Now something that is gone in Catalina is the ability for Safari to run older Safari extensions. It used to be that you could install Safari extensions pretty easily from different websites and apps could throw them in there too and this was a security problem. As a matter of fact a lot of adware used extensions in Safari. They would add these extensions and then you get ads all over the place. Now for awhile Apple has said they are getting rid of these and have allowed developers to have extensions as part of the Mac App Store. This means that those extensions are vetted and more secure. So it does mean that if you have an older extension it's going to stop working in Catalina. As a matter of fact it will stop working in the most recent version of Safari for Mojave as well. It's up to the developer to provide an App Store version of that extension.

Now Gatekeeper has been a feature of macOS for awhile. You can set it to only allow apps installed from the Mac App Store or apps installed from the Mac App Store and signed apps from legitimate developers. Gatekeeper also took a look at these apps when you first ran them to make sure there was no malicious code. But now Gatekeeper is actually going to keep looking at apps periodically as you run them over time. So if somehow an app has updated itself and now is malicious it will then be caught by Gatekeeper.

Apple is also enforcing a security procedure called Notarization which is when a developer creates an app and prepares it for distribution they have to use an Apple tool to basically check it for malicious code. Notarization is now required for apps to run in Catalina. So you know every app has gone through at least one filter before it gets to you. Now for developers and advanced users there are still ways to get around this and install basically anything you want on your Mac. But they are pretty hard to get to for typical Mac users. It will make most Macs much safer.

One big new feature that you've probably heard about is something called Sign in with Apple.
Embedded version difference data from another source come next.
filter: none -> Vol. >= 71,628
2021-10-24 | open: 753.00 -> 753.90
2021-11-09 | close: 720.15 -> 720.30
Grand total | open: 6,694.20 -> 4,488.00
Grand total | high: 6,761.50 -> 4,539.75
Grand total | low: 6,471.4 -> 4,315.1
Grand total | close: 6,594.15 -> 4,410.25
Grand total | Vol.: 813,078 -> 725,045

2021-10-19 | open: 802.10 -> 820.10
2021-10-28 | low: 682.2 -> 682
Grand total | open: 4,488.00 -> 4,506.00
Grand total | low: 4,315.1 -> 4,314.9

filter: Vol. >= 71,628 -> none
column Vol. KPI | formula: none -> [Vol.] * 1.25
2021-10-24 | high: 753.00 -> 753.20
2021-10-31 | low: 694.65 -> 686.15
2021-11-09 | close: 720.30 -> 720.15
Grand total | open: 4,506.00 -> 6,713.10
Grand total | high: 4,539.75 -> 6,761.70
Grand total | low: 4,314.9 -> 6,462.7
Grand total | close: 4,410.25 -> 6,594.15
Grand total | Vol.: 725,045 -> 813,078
So this is Apple's answer to the sign in with Facebook or sign in with Goggle features of websites and apps where instead of having to create an user account you can use the user account for one of those services. But Apple takes things a few steps further because Apple doesn't pass along any private information to the developer of the site or the app. It also allows you to make your email address anonymous. So it could provide an email address that basically just forwards  to your real one so the website or app doesn't actually have your real email address.

While this is kind of a new feature or macOS Catalina it should work also with previous versions of macOS as it's rolled out. Apple is actually going to insist that it's used in apps in the iOS and Mac App Stores if the app is using these things at all. If it's using sign in with Facebook or sign in with Goggle it has also got to use sign in with Apple. I'll be taking a closer look at Sign in with Apple in a future video.

For all of us that are interested in security, not just for us but for all Mac users, Catalina is a huge step forward with these new features.